Imperfect lupin with raindrops
Home & Garden, Self-care

Different is Beautiful

Some time ago I wrote a post about beautiful imperfections. Recently, my thoughts are travelling along a similar path.

There are some fairly well-defined traditional ideas about what is beautiful: blondeness, being thin with big boobs, sunny days, lush green grass, orange sunsets, spotless cars, rhyming words, clear skin, a straight nose, big blossoming flowers, manicured lawns, copperplate handwriting, the list is endless.
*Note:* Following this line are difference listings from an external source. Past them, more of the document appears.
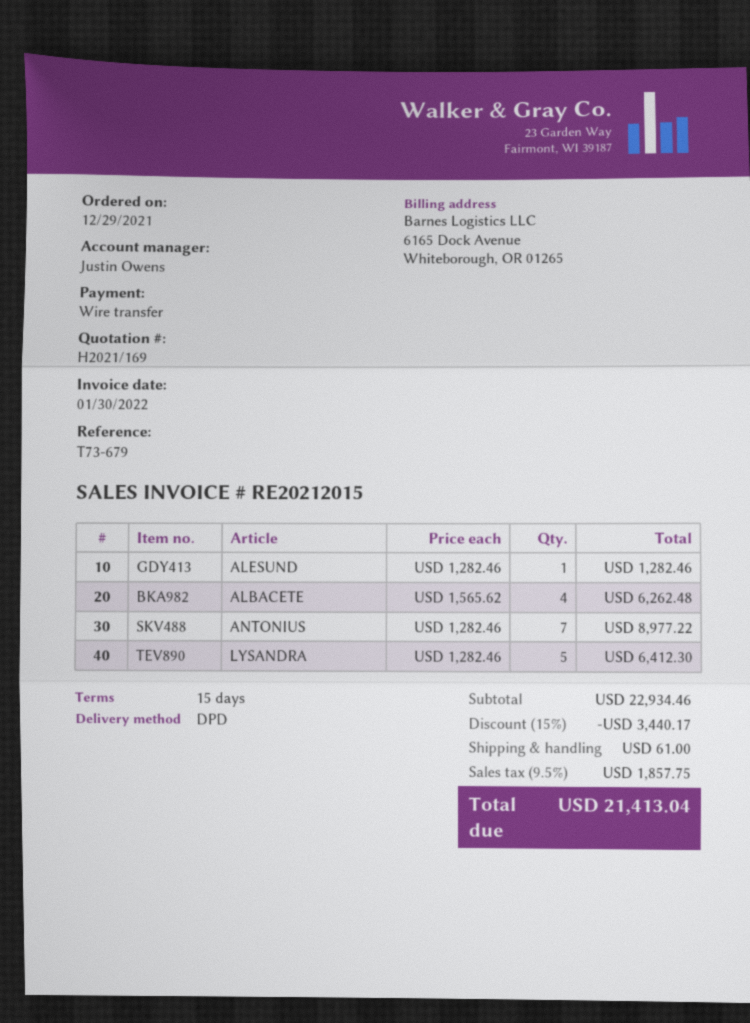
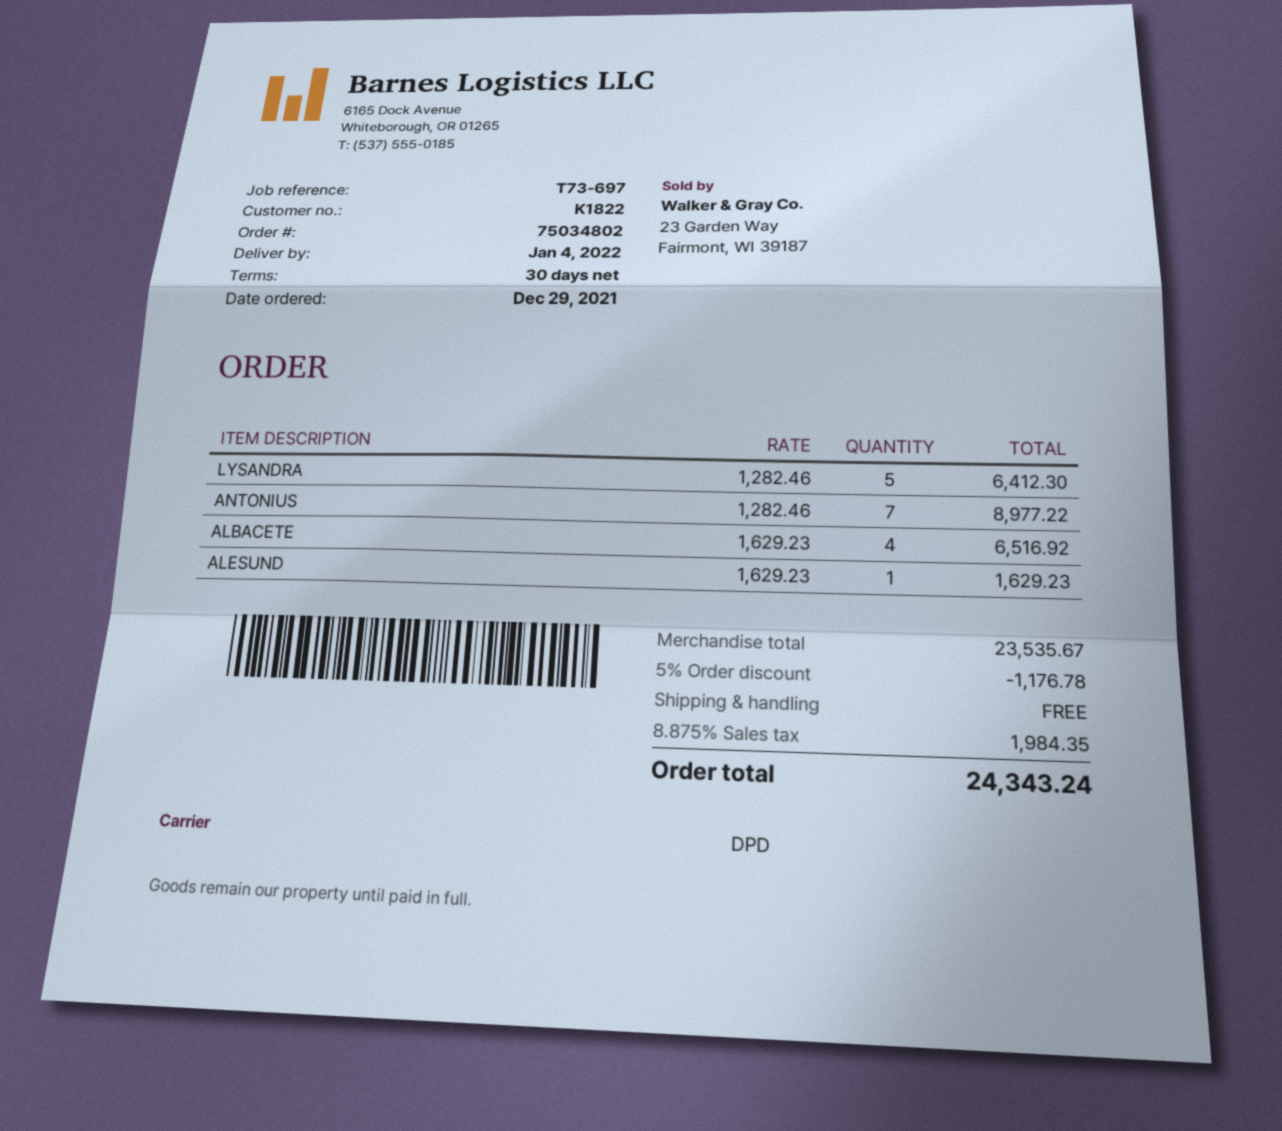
payment terms: 15 days -> 30 days
reference: T73-679 -> T73-697
ALESUND: 1 x 1282.46 = 1282.46 -> 1 x 1629.23 = 1629.23
ALBACETE: 4 x 1565.62 = 6262.48 -> 4 x 1629.23 = 6516.92
subtotal: 22934.46 -> 23535.67
discount: 15% = 3440.17 -> 5% = 1176.78
shipping: 61.00 -> 0.00
tax: 9.5% = 1857.75 -> 8.875% = 1984.35
total: 21413.04 -> 24343.24

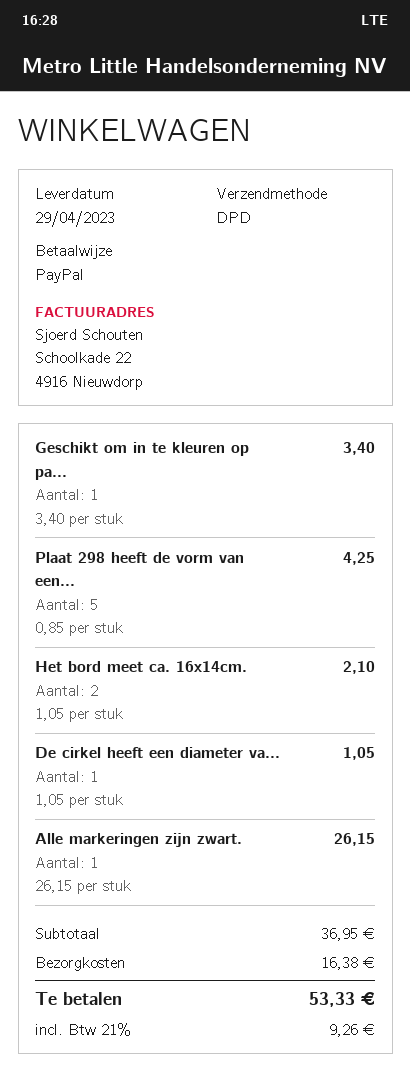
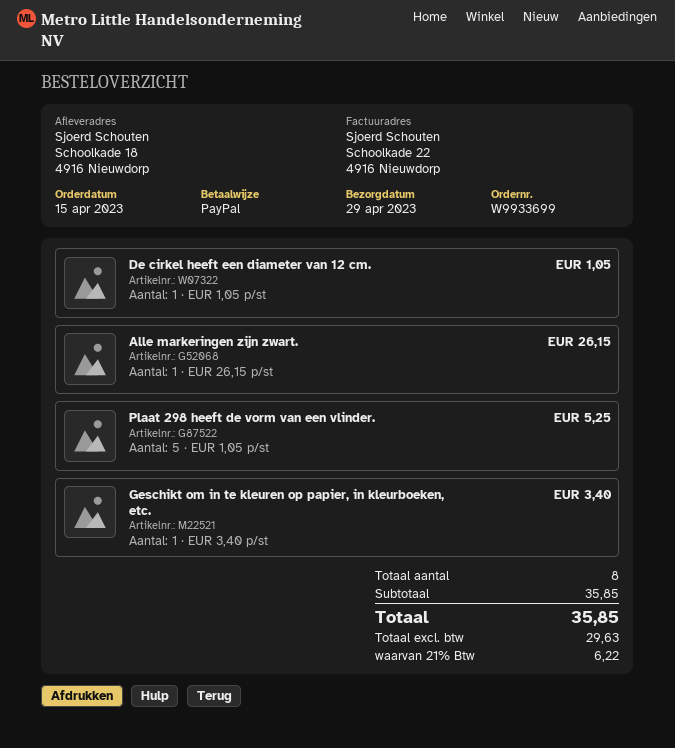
Plaat 298 heeft de vorm van een...: 5 x 0.85 = 4.25 -> 5 x 1.05 = 5.25
Het bord meet ca. 16x14cm.: 2 x 1.05 = 2.10 -> none
subtotal: 36.95 -> 35.85
shipping: 16.38 -> none
tax: 21% = 9.26 -> 21% = 6.22
total: 53.33 -> 35.85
But, as I look out of my kitchen window, my lawn is sprouting dandelions, the veg patch is weed-filled, it’s rained and the lupins are bedraggled. And me? I’m skinny with zero boobs, dirty brownish curly hair that tends to frizz, freckles, and massive calves, I talk too much, judge too easily, say the wrong thing and hide how hurt I can be.

However, my garden is beautiful to me. The bees are happy, the birds are hopping about and the raindrops on leaves sparkle to my eyes. The grey, cool weather provided me with a lovely run, cool and much more enjoyable than in the glaring sun.

So today, I’m reflecting on the positives that don’t fit traditional ideas about beauty and perfection. Those differences are beautiful too.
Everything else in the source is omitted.